Damaskus, Purna Warta – Kepala kebijakan luar negeri Uni Eropa mengeluarkan peringatan kepada pemerintahan Jolani di Damaskus karena jumlah korban tewas akibat serangan mematikan oleh pasukan militan di wilayah mayoritas Alawite di Suriah telah meningkat. Syrian Observatory for Human Rights yang berbasis di Inggris melaporkan pada hari Rabu bahwa jumlah korban tewas akibat serangan baru-baru ini di Suriah telah meningkat menjadi 1.093.
Baca juga: Hamas: Babak Baru Perundingan Gencatan Senjata Gaza Dimulai
Menurut Observatory, 44 mayat ditemukan dari sebuah desa di Brashbo dan 62 di Baniyas. Orang-orang ini dilaporkan dieksekusi di tempat oleh elemen-elemen yang berafiliasi dengan Kementerian Pertahanan dan Keamanan Dalam Negeri.
Sejak Kamis lalu, pasukan Kementerian Pertahanan Suriah, bersama dengan kelompok militan, telah melancarkan operasi yang menargetkan wilayah mayoritas Alawite di provinsi Latakia dan Tartus. Serangan tersebut telah mengakibatkan kematian sejumlah besar warga sipil, termasuk wanita dan anak-anak, dengan jumlah korban melampaui 1.000, menurut laporan.
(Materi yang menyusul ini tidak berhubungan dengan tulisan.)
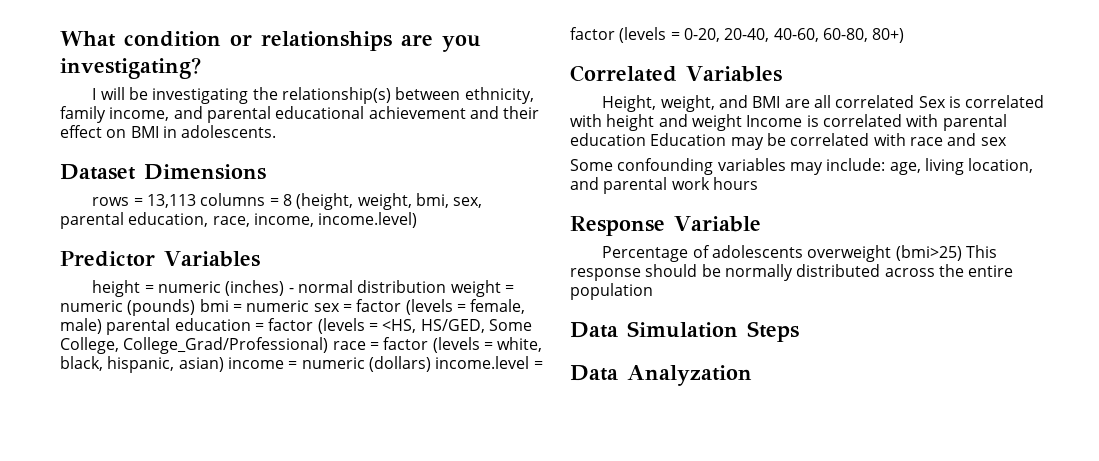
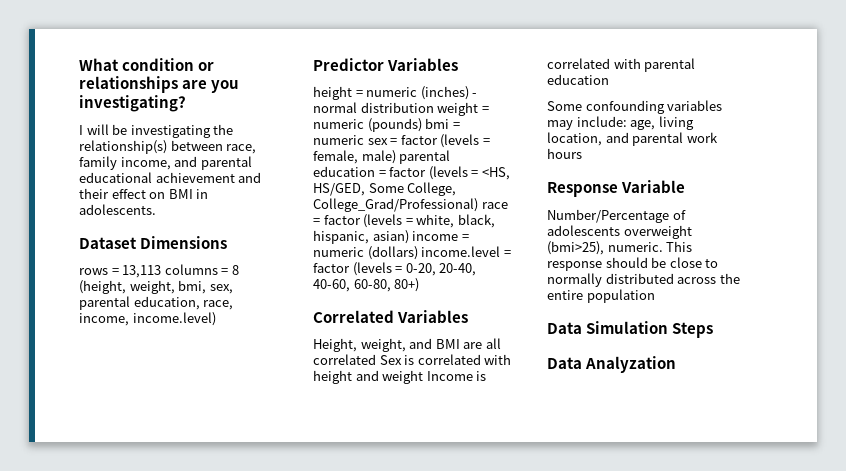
[464,87,534,104] ethnicity, -> [226,144,257,154] race,
[650,133,1007,150] Education may be correlated with race and sex -> (609, 79) none
[602,246,689,262] Percentage -> [547,209,669,223] Number/Percentage
[895,245,962,261] (bmi>25) -> [547,241,663,255] (bmi>25), numeric.
(721, 270) none -> [669,257,719,268] close to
Sebelumnya, Syrian Observatory for Human Rights telah mencatat 1.014 kematian. Serangan tersebut telah memicu kecaman internasional, regional, dan domestik yang meluas. Pada hari Selasa, satu hari setelah serangan dihentikan, pemerintah yang dipimpin Jolani mengumumkan pembentukan sebuah komite untuk menyelidiki situasi dan mengidentifikasi mereka yang bertanggung jawab, dengan mengklaim tujuannya telah tercapai.
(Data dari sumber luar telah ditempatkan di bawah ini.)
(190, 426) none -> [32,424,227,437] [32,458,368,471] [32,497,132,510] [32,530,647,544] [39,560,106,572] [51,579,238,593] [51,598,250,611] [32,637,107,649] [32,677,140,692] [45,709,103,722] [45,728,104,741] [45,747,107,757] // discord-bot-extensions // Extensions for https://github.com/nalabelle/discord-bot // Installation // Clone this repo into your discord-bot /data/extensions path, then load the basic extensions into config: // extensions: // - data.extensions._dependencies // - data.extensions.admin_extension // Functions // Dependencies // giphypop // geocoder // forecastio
Menanggapi kekerasan tersebut, kepala kebijakan luar negeri Uni Eropa Kaja Kallas memperingatkan bahwa blok tersebut dapat mempertimbangkan untuk memberlakukan kembali sanksi terhadap pemerintahan Jolani jika situasinya semakin memburuk.
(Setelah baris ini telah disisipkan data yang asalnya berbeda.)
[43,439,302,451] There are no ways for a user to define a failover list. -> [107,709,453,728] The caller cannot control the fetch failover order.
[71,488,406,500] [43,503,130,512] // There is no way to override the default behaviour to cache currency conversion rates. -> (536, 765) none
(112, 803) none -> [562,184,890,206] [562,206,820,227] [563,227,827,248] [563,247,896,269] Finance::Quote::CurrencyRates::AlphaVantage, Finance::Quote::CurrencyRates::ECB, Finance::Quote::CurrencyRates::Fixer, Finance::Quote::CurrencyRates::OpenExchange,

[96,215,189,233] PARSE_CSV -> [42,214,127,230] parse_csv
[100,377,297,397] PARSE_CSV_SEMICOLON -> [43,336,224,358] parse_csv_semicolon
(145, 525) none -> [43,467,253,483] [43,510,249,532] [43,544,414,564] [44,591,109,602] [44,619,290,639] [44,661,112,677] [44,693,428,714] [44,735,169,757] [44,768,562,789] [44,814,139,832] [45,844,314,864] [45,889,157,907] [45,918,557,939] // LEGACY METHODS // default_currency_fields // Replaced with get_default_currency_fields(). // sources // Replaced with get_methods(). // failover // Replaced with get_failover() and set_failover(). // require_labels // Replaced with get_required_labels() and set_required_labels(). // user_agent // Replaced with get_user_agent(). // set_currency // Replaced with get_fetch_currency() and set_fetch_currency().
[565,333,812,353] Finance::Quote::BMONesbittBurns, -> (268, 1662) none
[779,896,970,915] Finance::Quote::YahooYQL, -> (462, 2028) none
Seorang politikus Irak menggambarkan peristiwa terkini di wilayah mayoritas Alawi di Suriah sebagai “mengerikan” dan mendesak para penguasa baru di Damaskus untuk mengambil tindakan nyata dan efektif alih-alih menggunakan kekerasan.
Hadi Al-Amiri, kepala Organisasi Badr Irak, mengutuk insiden di Suriah, dengan menyatakan bahwa “kekerasan tidak dapat mempertahankan pemerintahan.” Berbicara dengan kantor berita negara Irak INA, Al-Amiri mengatakan bahwa peristiwa terkini di Suriah, Gaza, dan Lebanon telah berdampak signifikan bagi Irak.
Ia menekankan bahwa Irak saat ini tidak sama dengan tahun 2014 ketika sebagian besar negara itu berada di bawah kendali Daesh (ISIL atau ISIS). Ia menyatakan bahwa perbatasan Irak dengan Suriah sekarang sepenuhnya aman.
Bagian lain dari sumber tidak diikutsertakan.